** Problem **
Below is a block of entries; repeat exactly the lines starting at the line that contains "- Ubuntu Images" and ending at the line that contains "7. Logo Usage Guidelines", both included.

╭─ Supplied material

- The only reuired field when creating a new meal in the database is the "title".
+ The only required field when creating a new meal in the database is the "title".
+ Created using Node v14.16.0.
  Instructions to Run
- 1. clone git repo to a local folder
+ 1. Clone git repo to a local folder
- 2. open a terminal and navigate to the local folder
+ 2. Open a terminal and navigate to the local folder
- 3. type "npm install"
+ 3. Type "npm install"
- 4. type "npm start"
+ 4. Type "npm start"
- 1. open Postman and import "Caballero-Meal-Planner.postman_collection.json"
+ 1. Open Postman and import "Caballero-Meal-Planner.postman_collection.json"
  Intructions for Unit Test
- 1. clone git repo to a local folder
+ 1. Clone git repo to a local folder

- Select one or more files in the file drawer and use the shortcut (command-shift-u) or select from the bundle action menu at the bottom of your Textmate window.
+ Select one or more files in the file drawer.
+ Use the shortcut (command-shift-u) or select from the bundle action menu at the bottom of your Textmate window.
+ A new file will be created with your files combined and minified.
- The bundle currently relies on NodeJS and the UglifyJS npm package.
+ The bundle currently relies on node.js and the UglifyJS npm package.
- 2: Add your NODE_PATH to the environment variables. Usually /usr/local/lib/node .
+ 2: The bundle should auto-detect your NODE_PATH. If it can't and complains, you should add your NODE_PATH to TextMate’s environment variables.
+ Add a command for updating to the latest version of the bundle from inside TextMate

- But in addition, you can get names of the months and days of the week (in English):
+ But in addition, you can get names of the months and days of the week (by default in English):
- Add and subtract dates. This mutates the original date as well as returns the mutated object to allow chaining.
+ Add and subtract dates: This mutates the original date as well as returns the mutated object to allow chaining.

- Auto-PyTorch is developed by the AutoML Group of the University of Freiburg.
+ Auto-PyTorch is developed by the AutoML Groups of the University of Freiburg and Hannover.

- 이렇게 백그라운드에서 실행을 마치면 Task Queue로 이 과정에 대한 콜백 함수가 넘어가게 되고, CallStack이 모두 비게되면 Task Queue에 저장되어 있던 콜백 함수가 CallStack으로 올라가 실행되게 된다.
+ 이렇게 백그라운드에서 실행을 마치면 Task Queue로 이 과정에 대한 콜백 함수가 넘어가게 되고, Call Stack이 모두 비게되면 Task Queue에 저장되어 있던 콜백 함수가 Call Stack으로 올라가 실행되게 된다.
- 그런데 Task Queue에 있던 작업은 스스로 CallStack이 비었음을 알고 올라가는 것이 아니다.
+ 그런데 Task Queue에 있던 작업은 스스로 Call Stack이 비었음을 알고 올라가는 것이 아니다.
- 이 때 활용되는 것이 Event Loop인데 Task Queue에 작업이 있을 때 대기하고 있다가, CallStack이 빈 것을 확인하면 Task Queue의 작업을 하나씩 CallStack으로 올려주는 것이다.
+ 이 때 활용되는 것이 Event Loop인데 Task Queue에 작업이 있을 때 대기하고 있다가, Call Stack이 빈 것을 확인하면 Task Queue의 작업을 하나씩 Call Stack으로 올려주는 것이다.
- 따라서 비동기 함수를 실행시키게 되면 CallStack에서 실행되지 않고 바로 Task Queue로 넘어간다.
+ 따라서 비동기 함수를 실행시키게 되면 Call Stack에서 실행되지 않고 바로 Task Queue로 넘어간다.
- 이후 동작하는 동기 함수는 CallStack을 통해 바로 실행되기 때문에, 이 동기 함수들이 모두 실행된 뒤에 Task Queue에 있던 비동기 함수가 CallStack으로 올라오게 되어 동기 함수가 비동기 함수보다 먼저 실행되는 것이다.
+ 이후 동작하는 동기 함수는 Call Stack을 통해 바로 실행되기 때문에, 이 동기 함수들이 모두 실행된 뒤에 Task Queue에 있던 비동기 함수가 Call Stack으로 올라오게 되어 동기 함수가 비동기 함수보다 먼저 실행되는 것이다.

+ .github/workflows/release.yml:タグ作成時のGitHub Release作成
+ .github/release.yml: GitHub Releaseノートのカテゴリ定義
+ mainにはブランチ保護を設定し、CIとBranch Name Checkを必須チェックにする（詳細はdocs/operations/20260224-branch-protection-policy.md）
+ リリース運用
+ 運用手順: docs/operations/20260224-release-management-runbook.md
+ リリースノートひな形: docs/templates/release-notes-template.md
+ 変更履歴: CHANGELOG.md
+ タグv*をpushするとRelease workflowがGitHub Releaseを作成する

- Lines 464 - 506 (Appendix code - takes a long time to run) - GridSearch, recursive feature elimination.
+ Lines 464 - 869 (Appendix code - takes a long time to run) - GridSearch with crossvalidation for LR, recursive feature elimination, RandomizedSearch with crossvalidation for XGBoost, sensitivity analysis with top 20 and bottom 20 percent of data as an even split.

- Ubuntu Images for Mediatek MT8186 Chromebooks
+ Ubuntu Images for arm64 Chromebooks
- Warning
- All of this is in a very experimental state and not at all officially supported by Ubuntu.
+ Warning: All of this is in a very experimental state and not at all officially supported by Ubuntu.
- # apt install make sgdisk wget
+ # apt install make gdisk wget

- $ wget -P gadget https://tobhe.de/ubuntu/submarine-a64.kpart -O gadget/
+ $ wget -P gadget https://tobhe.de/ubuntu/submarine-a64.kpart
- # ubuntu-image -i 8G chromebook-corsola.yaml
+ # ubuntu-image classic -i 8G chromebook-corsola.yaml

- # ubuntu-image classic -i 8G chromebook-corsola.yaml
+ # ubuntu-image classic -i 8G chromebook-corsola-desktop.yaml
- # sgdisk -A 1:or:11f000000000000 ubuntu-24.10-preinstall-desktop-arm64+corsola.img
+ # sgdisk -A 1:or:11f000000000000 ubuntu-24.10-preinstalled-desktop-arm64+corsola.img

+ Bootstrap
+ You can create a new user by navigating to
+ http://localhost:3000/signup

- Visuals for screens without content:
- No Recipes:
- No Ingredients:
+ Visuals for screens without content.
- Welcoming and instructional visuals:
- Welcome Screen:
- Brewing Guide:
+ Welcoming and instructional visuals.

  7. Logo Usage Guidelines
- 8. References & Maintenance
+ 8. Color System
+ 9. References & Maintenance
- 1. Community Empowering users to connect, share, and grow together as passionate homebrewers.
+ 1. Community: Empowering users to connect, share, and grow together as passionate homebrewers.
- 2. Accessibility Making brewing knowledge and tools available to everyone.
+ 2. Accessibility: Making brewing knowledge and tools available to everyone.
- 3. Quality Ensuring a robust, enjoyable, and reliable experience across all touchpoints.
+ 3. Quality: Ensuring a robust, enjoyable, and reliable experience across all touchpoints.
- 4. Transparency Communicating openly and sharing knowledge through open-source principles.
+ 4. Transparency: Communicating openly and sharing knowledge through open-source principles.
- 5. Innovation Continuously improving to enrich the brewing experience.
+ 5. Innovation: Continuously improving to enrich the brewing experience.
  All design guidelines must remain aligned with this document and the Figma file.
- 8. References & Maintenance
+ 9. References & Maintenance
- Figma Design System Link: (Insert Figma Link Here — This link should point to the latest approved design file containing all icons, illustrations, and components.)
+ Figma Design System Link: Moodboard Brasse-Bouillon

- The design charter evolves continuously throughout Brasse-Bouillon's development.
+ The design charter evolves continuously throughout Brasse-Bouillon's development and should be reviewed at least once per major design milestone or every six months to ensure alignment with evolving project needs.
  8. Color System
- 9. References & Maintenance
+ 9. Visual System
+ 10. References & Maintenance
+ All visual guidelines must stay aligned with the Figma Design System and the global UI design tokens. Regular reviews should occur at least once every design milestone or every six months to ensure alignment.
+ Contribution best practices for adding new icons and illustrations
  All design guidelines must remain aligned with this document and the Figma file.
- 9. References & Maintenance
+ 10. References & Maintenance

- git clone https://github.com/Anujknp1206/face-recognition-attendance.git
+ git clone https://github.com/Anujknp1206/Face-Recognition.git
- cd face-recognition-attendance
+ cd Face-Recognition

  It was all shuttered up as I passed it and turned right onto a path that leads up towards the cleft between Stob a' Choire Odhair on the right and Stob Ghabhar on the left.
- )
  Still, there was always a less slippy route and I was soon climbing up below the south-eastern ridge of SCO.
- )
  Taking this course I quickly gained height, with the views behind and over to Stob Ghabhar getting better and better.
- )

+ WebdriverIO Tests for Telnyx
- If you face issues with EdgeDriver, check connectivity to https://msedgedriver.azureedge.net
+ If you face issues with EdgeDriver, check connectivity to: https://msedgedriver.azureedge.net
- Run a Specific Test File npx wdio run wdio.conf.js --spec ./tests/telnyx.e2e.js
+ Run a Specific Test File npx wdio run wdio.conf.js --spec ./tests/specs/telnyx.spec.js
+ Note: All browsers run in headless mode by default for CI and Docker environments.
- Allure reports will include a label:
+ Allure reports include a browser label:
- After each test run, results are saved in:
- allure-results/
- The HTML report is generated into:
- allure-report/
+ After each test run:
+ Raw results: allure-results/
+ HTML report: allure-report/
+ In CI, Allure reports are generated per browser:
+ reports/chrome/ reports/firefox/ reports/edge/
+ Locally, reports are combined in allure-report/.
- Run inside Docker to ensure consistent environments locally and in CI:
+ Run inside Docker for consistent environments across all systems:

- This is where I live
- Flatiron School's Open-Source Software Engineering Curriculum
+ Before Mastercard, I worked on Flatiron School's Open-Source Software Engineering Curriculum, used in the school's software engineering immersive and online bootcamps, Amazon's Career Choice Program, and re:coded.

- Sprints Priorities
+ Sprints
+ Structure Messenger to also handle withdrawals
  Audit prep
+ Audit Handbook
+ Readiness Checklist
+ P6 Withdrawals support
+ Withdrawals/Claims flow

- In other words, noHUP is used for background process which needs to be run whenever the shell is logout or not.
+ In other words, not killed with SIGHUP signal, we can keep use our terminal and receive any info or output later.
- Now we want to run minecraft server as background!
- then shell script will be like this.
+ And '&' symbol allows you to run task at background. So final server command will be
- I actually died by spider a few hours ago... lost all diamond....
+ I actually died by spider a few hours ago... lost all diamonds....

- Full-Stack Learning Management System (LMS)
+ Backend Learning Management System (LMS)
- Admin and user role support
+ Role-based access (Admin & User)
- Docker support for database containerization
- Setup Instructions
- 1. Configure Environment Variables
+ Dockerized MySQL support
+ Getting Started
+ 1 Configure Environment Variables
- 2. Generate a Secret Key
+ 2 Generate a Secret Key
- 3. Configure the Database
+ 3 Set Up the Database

╰─

** Answer to this problem **
- Ubuntu Images for Mediatek MT8186 Chromebooks
+ Ubuntu Images for arm64 Chromebooks
- Warning
- All of this is in a very experimental state and not at all officially supported by Ubuntu.
+ Warning: All of this is in a very experimental state and not at all officially supported by Ubuntu.
- # apt install make sgdisk wget
+ # apt install make gdisk wget

- $ wget -P gadget https://tobhe.de/ubuntu/submarine-a64.kpart -O gadget/
+ $ wget -P gadget https://tobhe.de/ubuntu/submarine-a64.kpart
- # ubuntu-image -i 8G chromebook-corsola.yaml
+ # ubuntu-image classic -i 8G chromebook-corsola.yaml

- # ubuntu-image classic -i 8G chromebook-corsola.yaml
+ # ubuntu-image classic -i 8G chromebook-corsola-desktop.yaml
- # sgdisk -A 1:or:11f000000000000 ubuntu-24.10-preinstall-desktop-arm64+corsola.img
+ # sgdisk -A 1:or:11f000000000000 ubuntu-24.10-preinstalled-desktop-arm64+corsola.img

+ Bootstrap
+ You can create a new user by navigating to
+ http://localhost:3000/signup

- Visuals for screens without content:
- No Recipes:
- No Ingredients:
+ Visuals for screens without content.
- Welcoming and instructional visuals:
- Welcome Screen:
- Brewing Guide:
+ Welcoming and instructional visuals.

  7. Logo Usage Guidelines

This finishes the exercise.